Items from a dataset
--- START ---

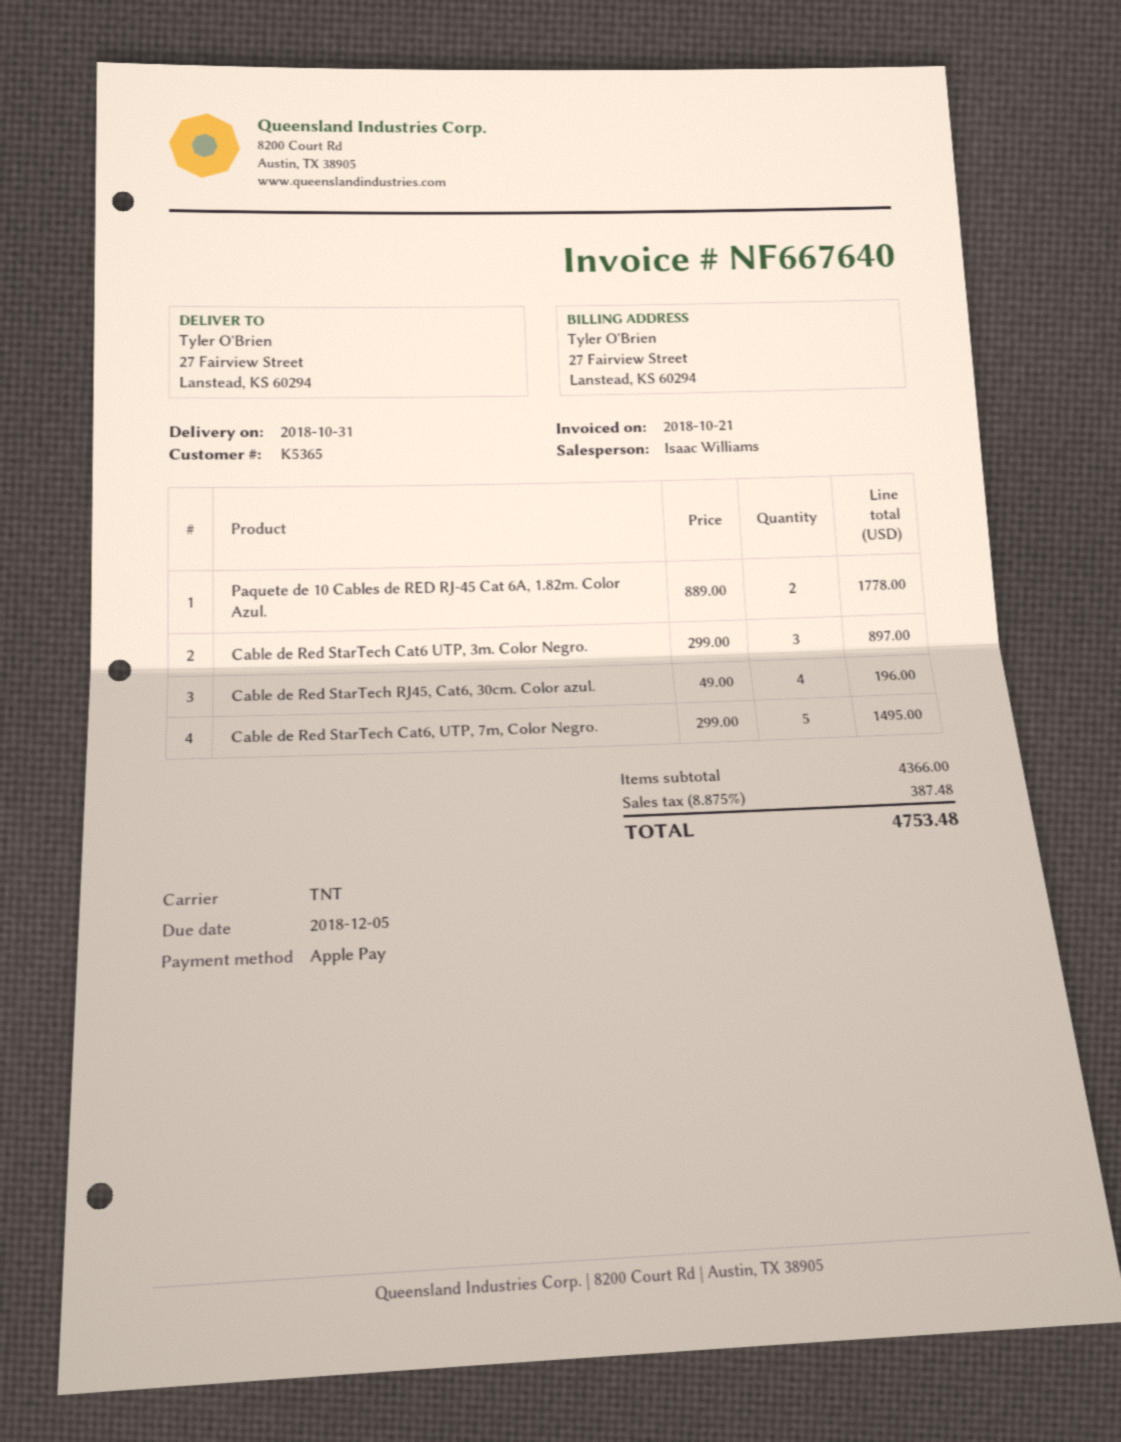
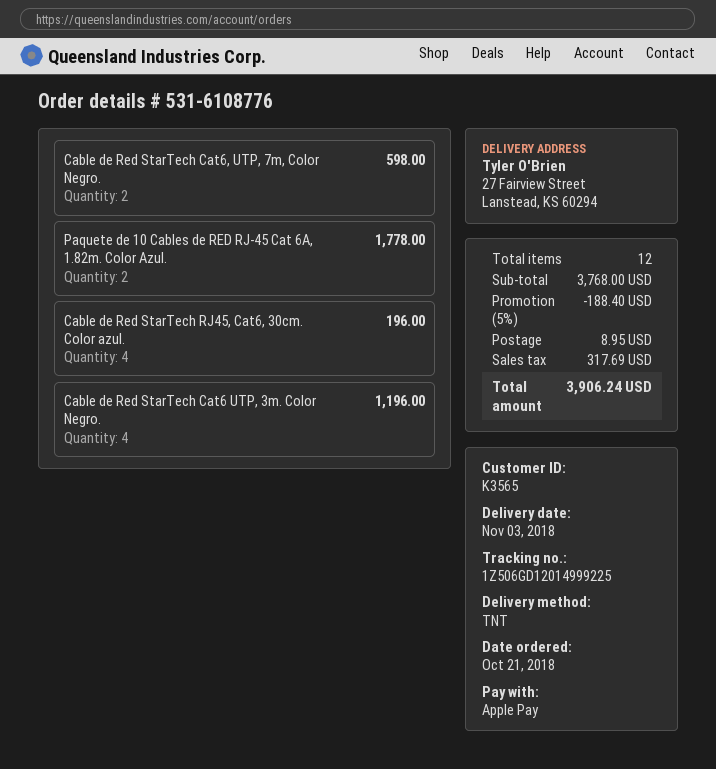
delivery date: 2018-10-31 -> 2018-11-03
customer number: K5365 -> K3565
Cable de Red StarTech Cat6 UTP, 3m. Color Negro.: 3 for 897.00 -> 4 for 1196.00
Cable de Red StarTech Cat6, UTP, 7m, Color Negro.: 5 for 1495.00 -> 2 for 598.00
subtotal: 4366.00 -> 3768.00
discount: none -> 5% = 188.40
shipping: none -> 8.95
tax: 387.48 -> 317.69
total: 4753.48 -> 3906.24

--- END ---

__AIM OF THE TASK__
Repeat every entry above word for word, and include no pictures.

__FINISHED TASK__
delivery date: 2018-10-31 -> 2018-11-03
customer number: K5365 -> K3565
Cable de Red StarTech Cat6 UTP, 3m. Color Negro.: 3 for 897.00 -> 4 for 1196.00
Cable de Red StarTech Cat6, UTP, 7m, Color Negro.: 5 for 1495.00 -> 2 for 598.00
subtotal: 4366.00 -> 3768.00
discount: none -> 5% = 188.40
shipping: none -> 8.95
tax: 387.48 -> 317.69
total: 4753.48 -> 3906.24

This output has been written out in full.